Note: Get the full running example here
While beeing able to use inline assembler within a 32 bit project, you can not use that within a 64bit build. Microsoft just does not support this. You have to use an external .asm
file instead which can be processed by MASM
during the build process.
Assembler in VS
To activate MASM
support in a C++
project in VS2019
, please follow the guidelines in the official documentation. Additionally I suggest you to install the VS extension AsmDude to get syntax highlighting.
Switching between both implementations
To access the procedures that are defined in the assembler file, you must declare them with extern "C"
in the header file. Otherwise the compiler rewrites the function names and thus the linker won't be able to match the CPP and ASM output together.
To see that effect, add a new function in a header file and call it somewhere in your CPP code. Then open the obj
file and search the method name.
extern bool DevToTest(int a, int b);
Without the "C"
addition, the name does not match the original one:
Using "C"
fixes this:
extern "C" bool DevToTest(int a, int b);
To differentiate between 32 and 64 bit code, you can use preprocessor directives.
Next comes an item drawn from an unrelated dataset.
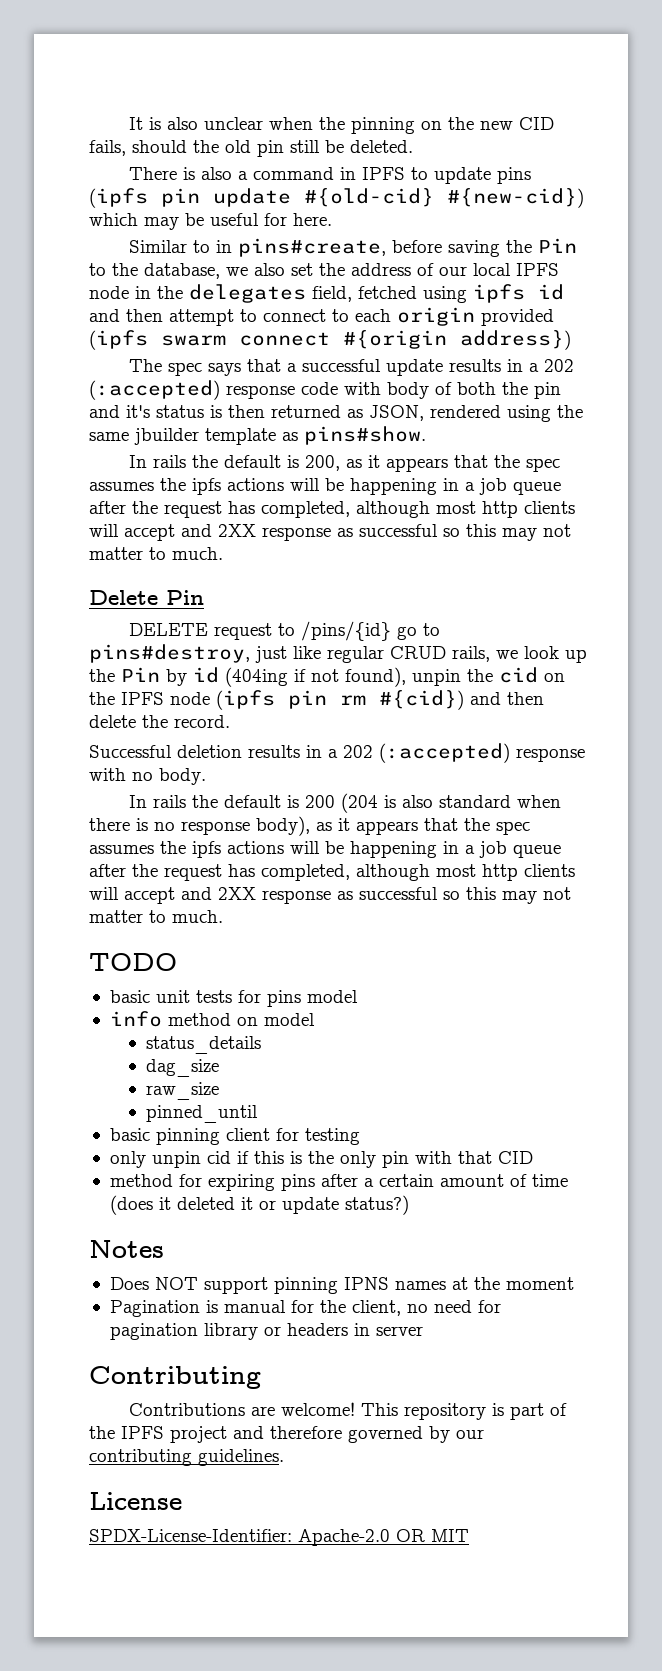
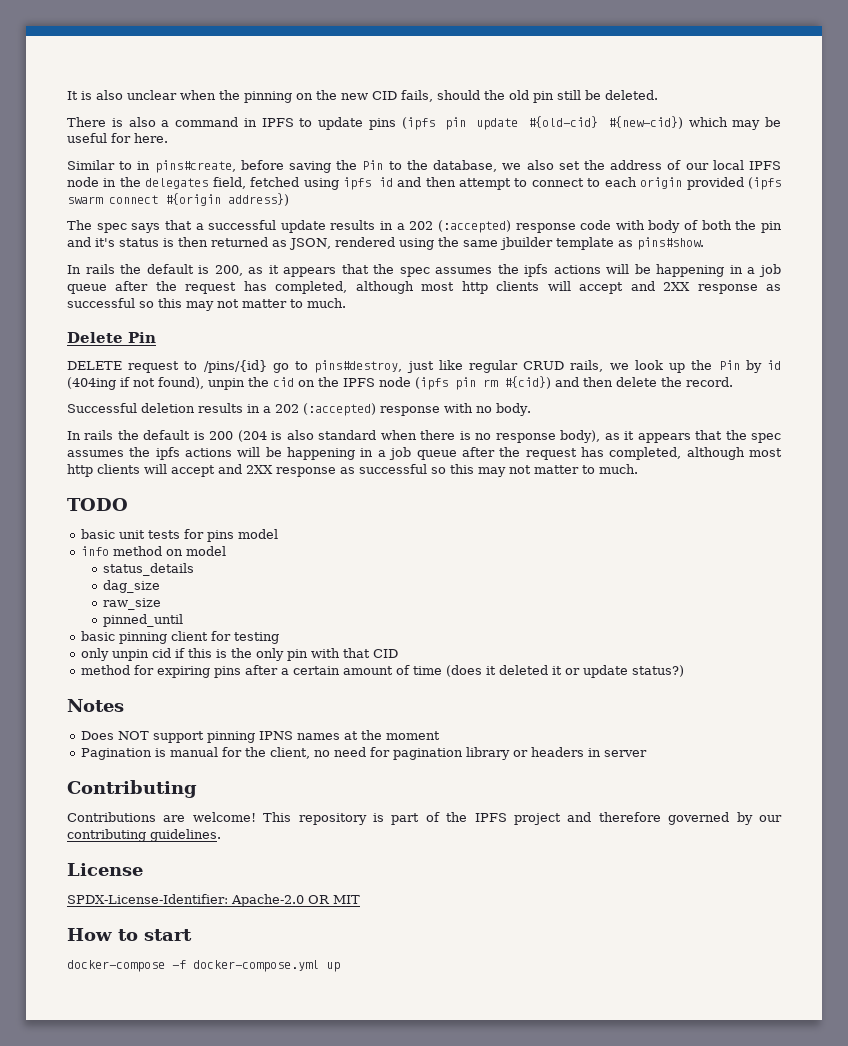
+ How to start
+ docker-compose -f docker-compose.yml up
Adjust Naked32Bit.h
as following:
#pragma once
#include "pch.h"
#ifdef _WIN64
EXTERN_C void InitEnterLeaveCallbacks(bool* activate, int* hashMap, int size);
EXTERN_C void FnEnterCallback(FunctionID funcId,
UINT_PTR clientData,
COR_PRF_FRAME_INFO func,
COR_PRF_FUNCTION_ARGUMENT_INFO* argumentInfo);
EXTERN_C void FnLeaveCallback(FunctionID funcId,
UINT_PTR clientData,
COR_PRF_FRAME_INFO func,
COR_PRF_FUNCTION_ARGUMENT_INFO* argumentInfo);
EXTERN_C void FnTailcallCallback(FunctionID funcId,
UINT_PTR clientData,
COR_PRF_FRAME_INFO func);
#else
void InitEnterLeaveCallbacks(bool* activate, int* hashMap, int size);
//....
#endif
In case of a 64 bit build, the functions refer to external symbols. I also adjusted the signature of the Init
function. This was necessary because I wanted to show you how you can build the same logic as in the inline assembler. But this requires a hashmap. To avoid allocating memory in assembler, I just pass the variables from CPP
into the assembler code. This saves me some time and makes the whole thing more readable.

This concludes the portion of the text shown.